Ra-reactive factor (RaRF) is a serum bactericidal factor whose function seems to be to activate C in a manner similar to that of C1, but with activation triggered by binding to bacterial polysaccharides instead of to immune complexes. It is composed of multiple polysaccharide-binding subunits associated with a novel serine protease, and its overall structural organization is similar to that of C1. This similarity extends to the serine protease component, which shares a similar modular construction and about 40% sequence identity with the C1r and C1s subcomponents of C1. In this study, we examined the substrate specificity of mouse RaRF by assaying its ability to cleave C components C3, C4, and C5, and its activity against the murine C4 isotype, sex-limited protein. Our results revealed that RaRF preferentially cleaves the C4 alpha-chain with specific activities 20- to 100-fold greater than either human or murine C1s, and that RaRF also cleaves the C3 alpha-chain, but with a lower efficiency than C4 alpha. We also found that RaRF is much less sensitive than C1s to mutations near the proteolytic site and that the two proteases show different reactivities against synthetic substrates. Hence, although the RaRF protease and C1s have similar structures and play similar roles in C activation, they also display clear differences in substrate range and in the details of their substrate recognition mechanisms. Finally, we found that RaRF does not cleave sex-limited protein even at a level 100-fold higher than necessary for C4 cleavage.

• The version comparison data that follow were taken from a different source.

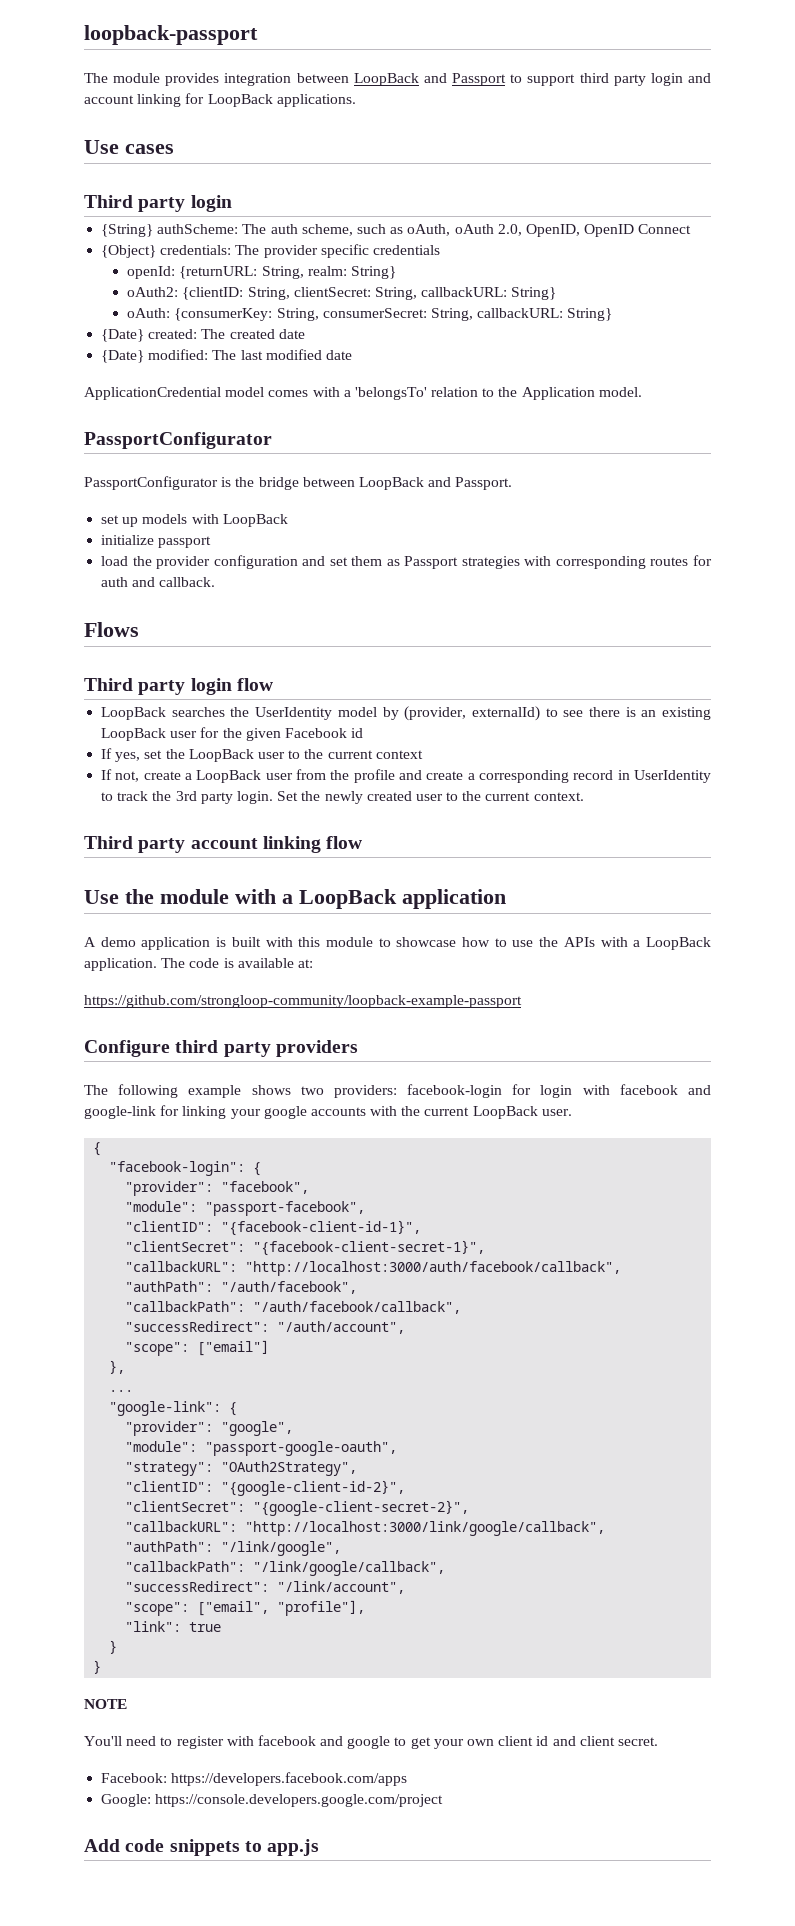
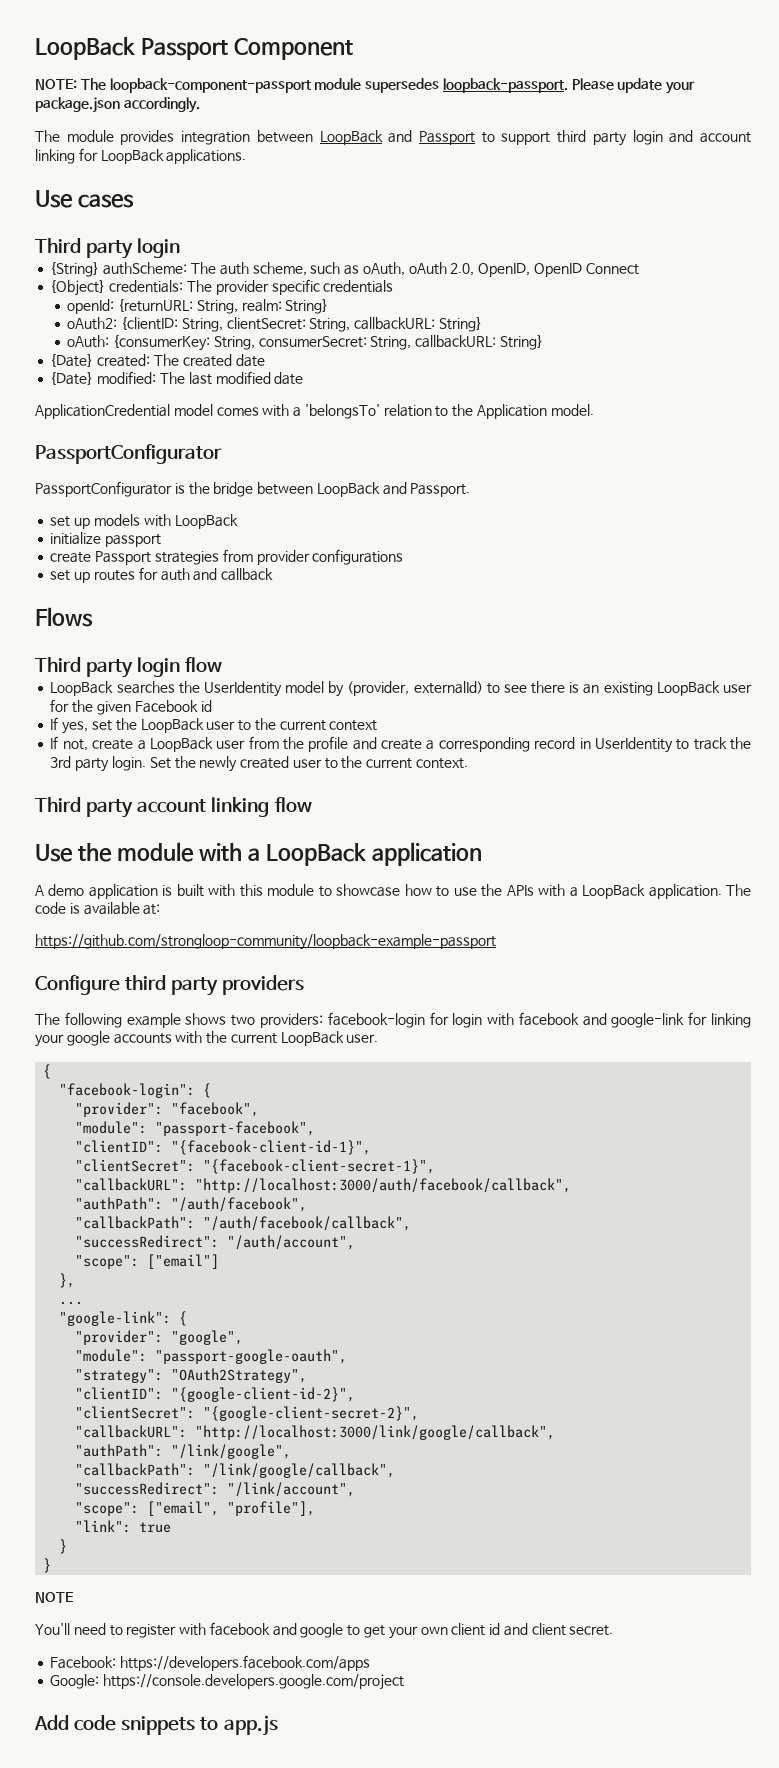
- loopback-passport
+ LoopBack Passport Component
+ NOTE: The loopback-component-passport module supersedes loopback-passport. Please update your package.json accordingly.
- load the provider configuration and set them as Passport strategies with corresponding routes for auth and callback.
+ create Passport strategies from provider configurations
+ set up routes for auth and callback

Substrate specificities of murine C1s.

An early step in the initiation of the classical C pathway is the proteolytic activation of component C4 by subcomponent C1-s. We have examined the substrate specificity of murine C1-s (mC1-s) by measuring its proteolytic activity on human and murine C4, and on the murine C4 isotype designated sex-limited protein (Slp). The latter substrate was examined because previous studies have demonstrated that Slp is not cleaved by C1-s, and hence Slp has been assumed to be nonfunctional in the C pathways. Those earlier studies used human, not murine, C1-s, however; a recent report has suggested that Slp is an essential component of a novel complement activation pathway and that the previous failure to observe cleavage of Slp is probably the result of a species incompatibility between Slp and the heterologous human C1-s (hC1-s). The present studies do not support this idea, as we found no evidence of cleavage of Slp by homologous murine C1-s even at enzyme concentrations 10-fold higher than that necessary for 50% cleavage of murine C4 (mC4). We did find a species-specific affect in the cleavage of mC4, where mC1-s is about 10-fold more effective than heterologous hC1-s in cleaving mC4, but mC1-s itself does not distinguish between human and murine C4, cleaving both equally well. Hence mC1-s does not exhibit the species specificity previously found for hC1-s, which shows a several hundred-fold preference for homologous human C4 over murine C4.